MATERIAL PROVIDED |

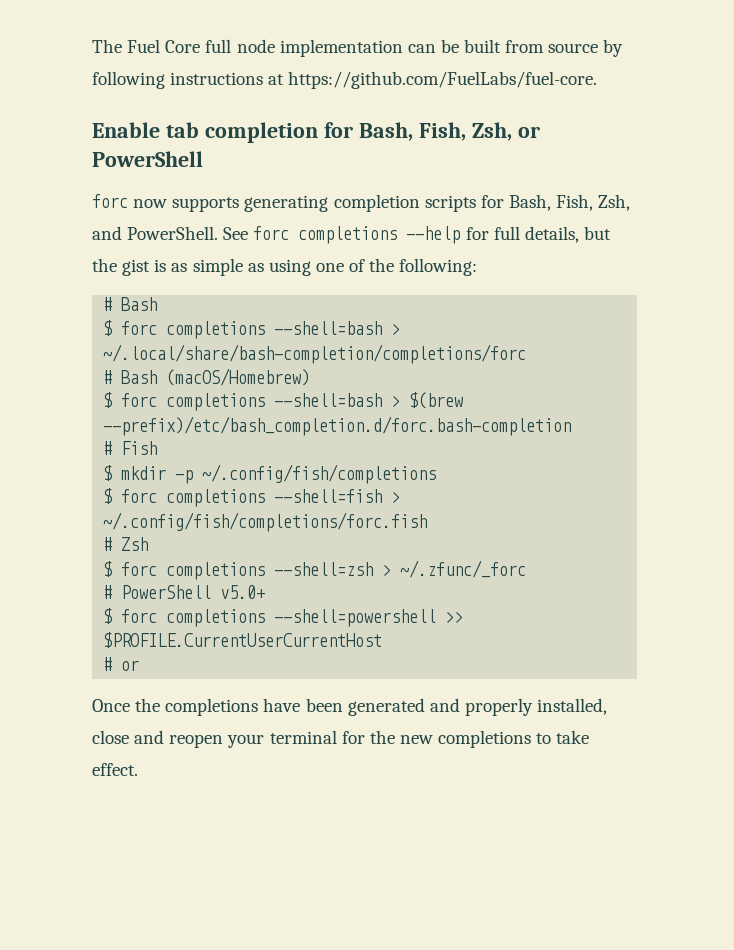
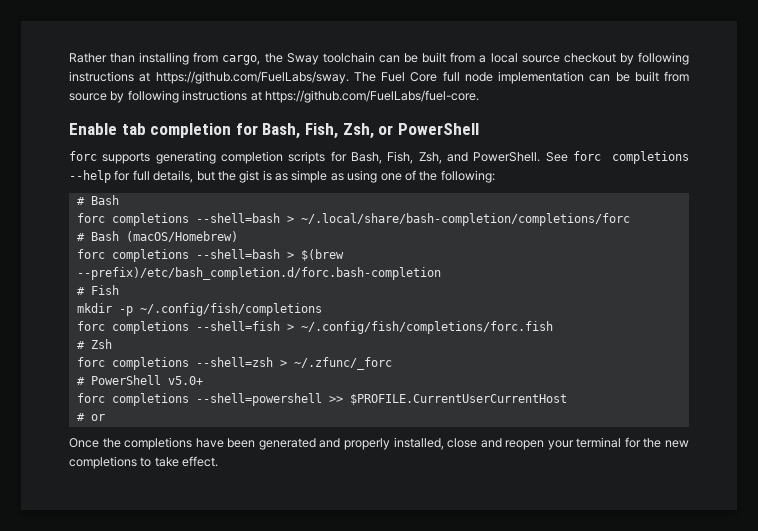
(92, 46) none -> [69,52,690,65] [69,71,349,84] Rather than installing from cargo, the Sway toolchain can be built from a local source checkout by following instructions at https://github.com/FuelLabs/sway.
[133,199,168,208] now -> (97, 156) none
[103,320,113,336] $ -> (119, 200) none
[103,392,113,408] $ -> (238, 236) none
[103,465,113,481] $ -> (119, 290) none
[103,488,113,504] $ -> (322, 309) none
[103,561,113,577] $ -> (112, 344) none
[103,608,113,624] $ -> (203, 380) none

WORK INSTRUCTIONS | Each line above, from the one that contains "[103,320,113,336] $ -> (119, 200) none" to the last line of the records, should be repeated exactly. Leave out all others.

ANSWER TO THIS EXERCISE |
[103,320,113,336] $ -> (119, 200) none
[103,392,113,408] $ -> (238, 236) none
[103,465,113,481] $ -> (119, 290) none
[103,488,113,504] $ -> (322, 309) none
[103,561,113,577] $ -> (112, 344) none
[103,608,113,624] $ -> (203, 380) none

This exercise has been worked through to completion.